Je veux uniquement que vous sachiez combien je vous ai aimé tous le deux dès la première fois qu’on s’est rencontré et que je ne vous oublierais jamais. [Sadece, ilk tanıştığımız andan itibaren ikinizi de ne kadar sevdiğimi ve sizi asla unutmayacağımı bilmeni istiyorum.] Guy’ın intiharı ardından Alice Debord’a bu satırları yazalı neredeyse otuz yıl oldu. Hâlâ çok net hatırlıyorum, 1980’lerin sonlarında, Montparnasse’taki görkemli otel Lutetia’nın barındaki ilk karşılaşmamızı… Guy, burjuva lüksünün inceliklerine karşı özel bir zevke sahipti ve dostlarıyla burada buluşurdu. Siyasi ahvalin artık kötüye doğru gittiğini ve bu gidişatın her ayrıntısını anında kavradığımızı o an fark etmemiz için sadece birkaç kelime yetmişti. Guy, yorgun düşmüş sanatsal avangart geleneğinden geliyordu; ben ise şiir ve felsefe geleneğinden. İki farklı insan aynı noktada buluşmuştu. İlk kez, gereksiz ve yanıltıcı fikirler ve yazarlarla uğraşmak zorunda kalmadan siyaset üzerine konuşuyordum (Guy’ın bilahare yazdığı bir mektupta, bu fütursuzca yüceltilen yazarlardan biri, kısa ve öz bir biçimde ce sombre dément d’Althusser [şu kasvetli deli Althusser] olarak anılmıştı). Buna, sözde hareketleri daha az felaket bir yöne sevk edebilecek kişilerin sistematik olarak dışlanması da eşlik ediyordu. Son kertede, yeni bir siyasete ulaşmanın önündeki başlıca engellerden birinin Marksist partilerin (Marx’ın değil!) ve işçi hareketinin kalıntıları olduğu ikimiz için de açıktı. Bunlar, savaştıkları sandıkları düşmanın istemeden (Marksist partiler ise bile isteye) suç ortakları olmuşlardı.

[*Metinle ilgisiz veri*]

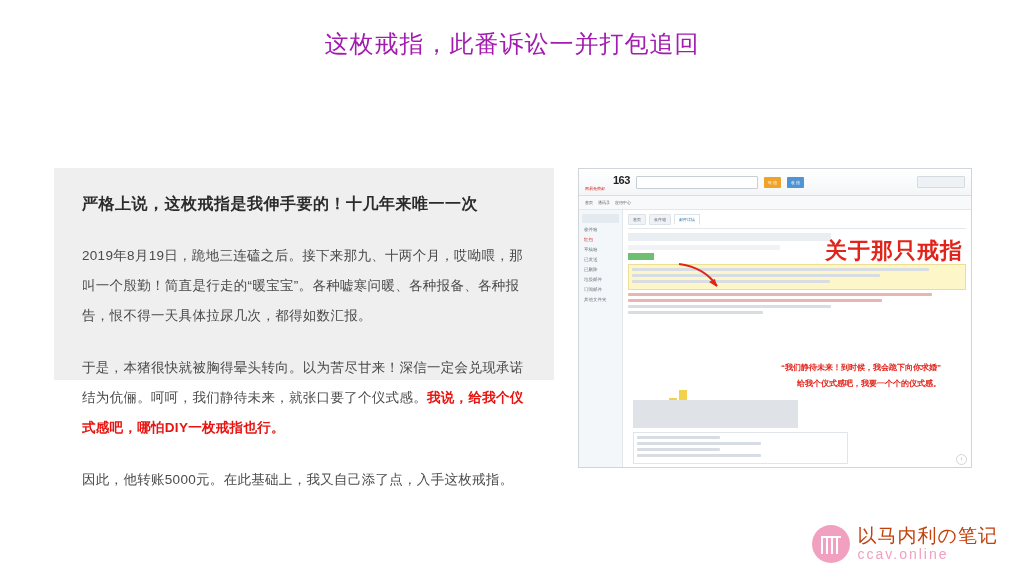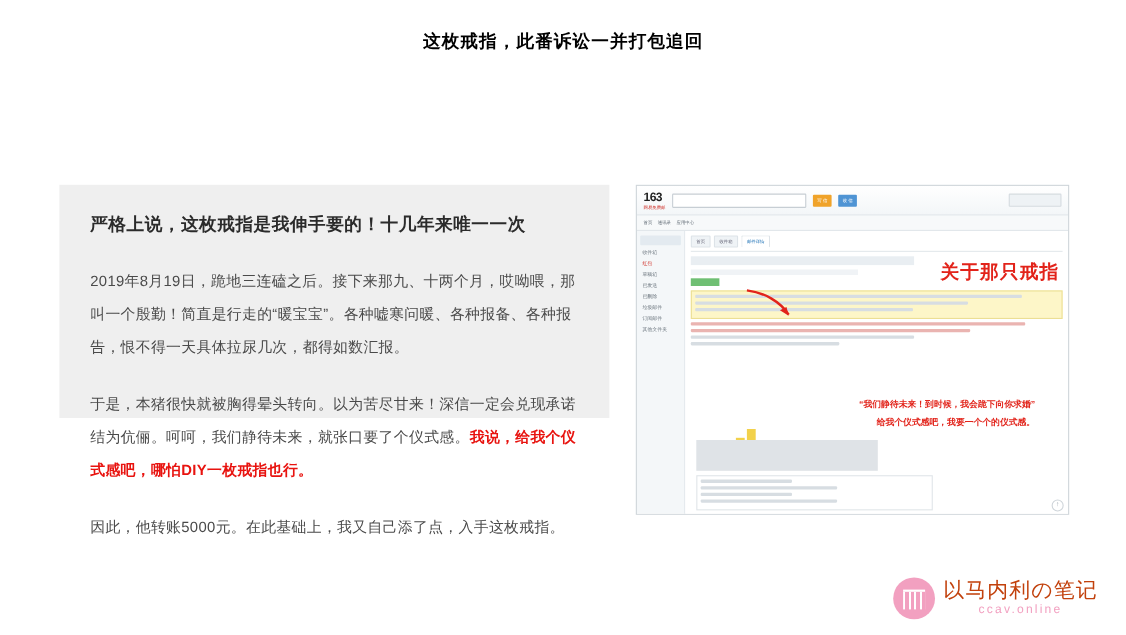"这枚戒指，此番诉讼一并打包追回" .page-title { color: #000000 -> #a21caf; font-size: 16px -> 24px; font-weight: bold -> normal }
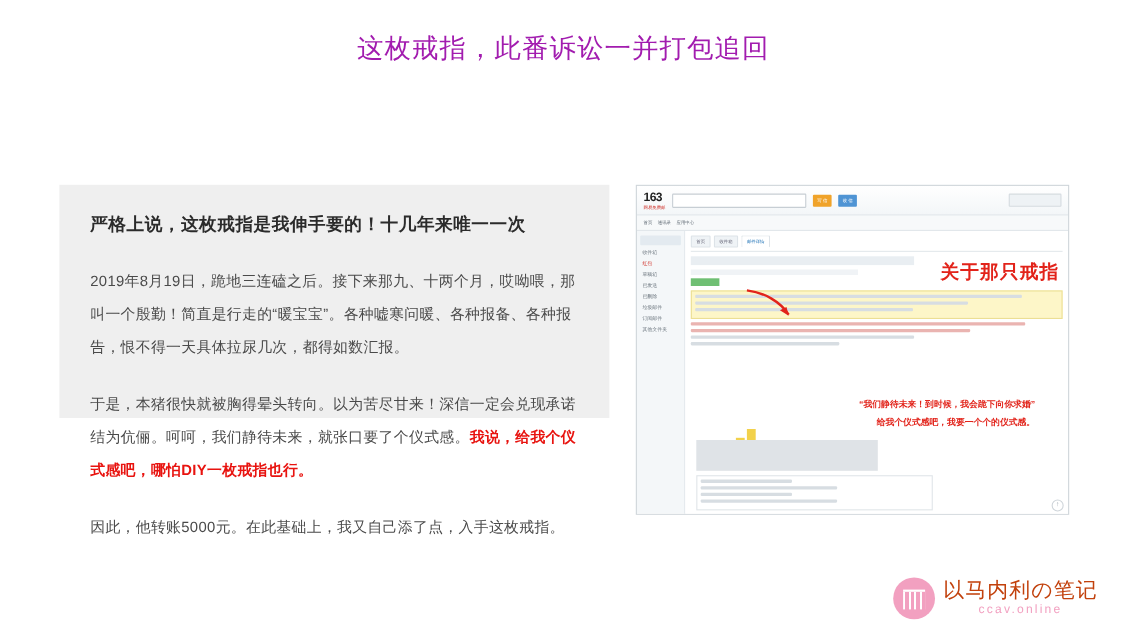"163" .logo163 { margin-left: none -> 28px }
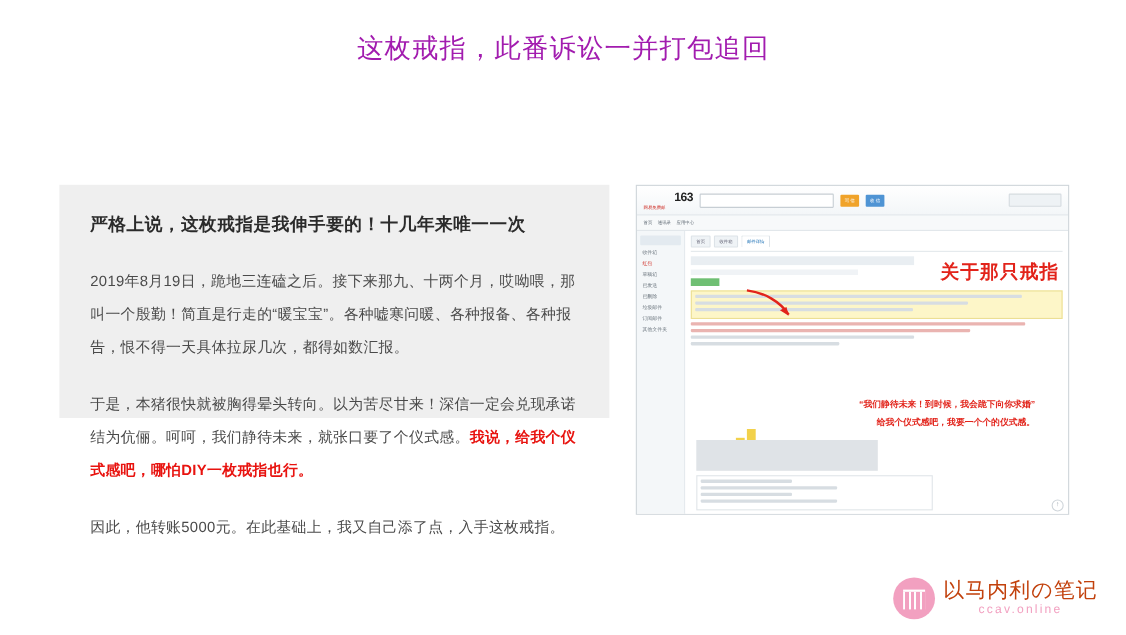"关于那只戒指" .big-red-title { font-size: 17px -> 22px }
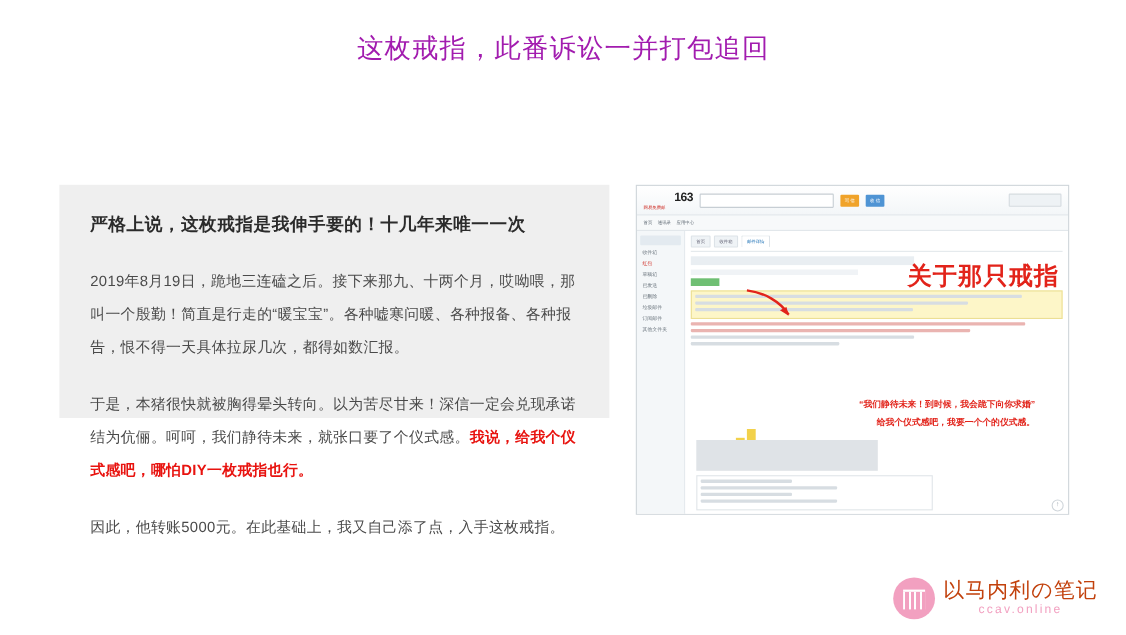"ccav.online" .wm-sub { font-size: 11px -> 14px; text-align: center -> left }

Rue du Bac’taki evinde gerçekleştirdiğimiz buluşmalarımızda hem sermayeyi hem de onun ikiz gölgeleri olan – Stalinist (“yoğun gösteri”) ve demokratik (“dağınık gösteri”) – sistemleri Vico degli Strami’deki[1] bir bilgeye ya da on yedinci yüzyıl teologlarına yakışır bir titizlikle ironik bir şekilde damgalayışına her zaman hayran kalmışımdır. Odanın ortasındaki Chesterfield kanepede oturmuş, ayaklarının altındaki tabure kayıp gittikten sonra yalnızca fırçasıyla tavana tutunmuş bir ressamın imgesiyle komünist liderlerin durumunu tasvir edişi hâlâ gözümün önünde: ils ne tiennent plus que par le pinceau. [Artık sadece fırçayla tutunuyorlar.]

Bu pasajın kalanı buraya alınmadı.